And because the yoga that I loved blew up in February of this year, while I watched, horrified, from the sidelines -- I mean it, Anusara, really blew up, sex scandal and everything -- I knew everything would be different when I was finally able to take my place in class.

But the weirdest part for me, I think, has been this sense of no longer being a yoga nomad, which I was for years.

Now I just feel like a yoga refugee.

Nomading, I get.  It used to be that I was so devoted to Anusara that I would travel between studios, between counties, cross bridges, state lines and borders, to study with the best teachers in the practice.  I would think nothing of meeting up with a few friends and carpooling to class at rush-hour, delaying my return home after a work-day by 3 or 4 hours, depending on whether there was a stop at the insufferable Cafe Gratitude. I had a posse of friends, we were part of a larger local and national community, it was really and truly fun.

Anusara was home.

But then my body gave out on me a bit, or at least one of my discs did.  And I was forced to step back.

And then it all fell apart.

And then I stayed away, even once I was healed, for fear of my own ingrained habits which had landed me in that hurt place in the first place.

I stopped nomading.  I stopped going one place on Sundays, another on Tuesdays, and yet another on Wednesdays and Saturdays.  I let go of the posse.  I drifted.

It was good.

But it was also weird.  I mean, this nomading was something I'd done for YEARS.  It was such a strong part of my life.

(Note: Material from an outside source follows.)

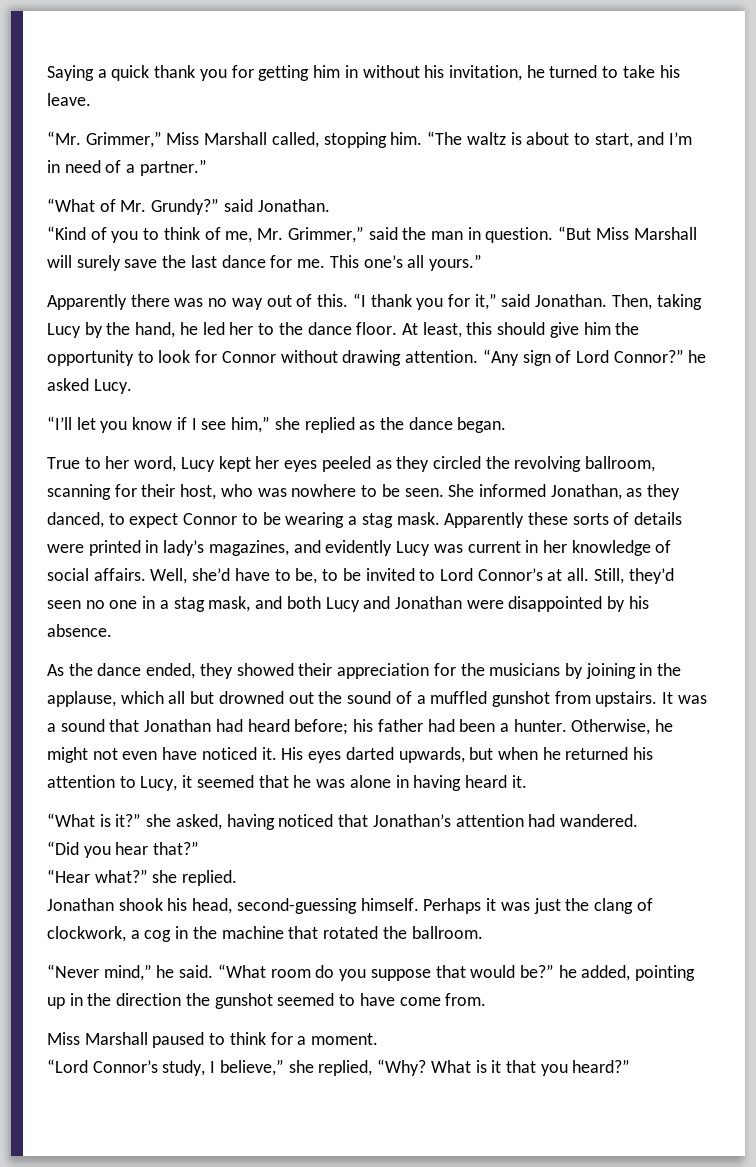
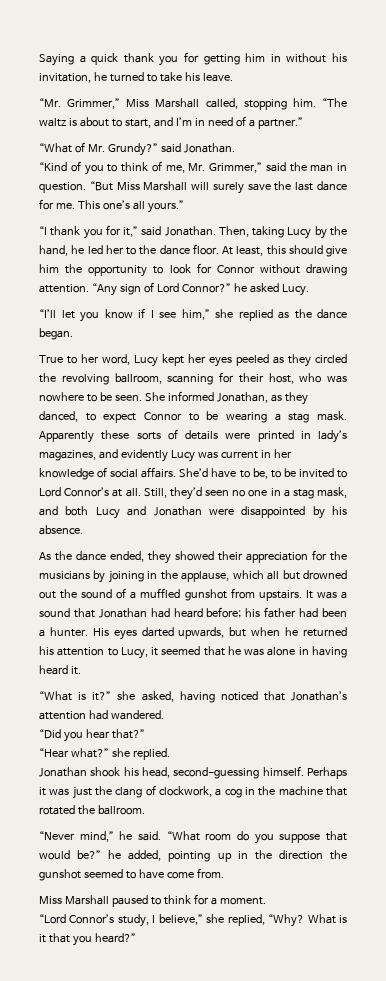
- Apparently there was no way out of this.
- Well, she’d have to be, to be invited to Lord Connor’s at all.
+ She’d have to be, to be invited to Lord Connor’s at all.
- Otherwise, he might not even have noticed it.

I think actually it WAS my life.

Yes, sure, things are different now: there's no Anusara, really, but all the teachers are still teaching, teaching the same but different.  Maybe not singing the same invocation, chanting something else perhaps at the beginning of class, and maybe not using the familiar jargon of loops and spirals. The teachers are still doing good work, bringing their highest to the room, sharing the gift of yoga in the best way they know how.

And I'm unhitched, I'm a yogi without a practice, like I Rip Van Winkled, fell asleep, fell away, and woke up in a different place and time altogether, where nothing is the same.

So I'm wandering now, trying to come back, trying new things, like hot yoga, just because, just because why not.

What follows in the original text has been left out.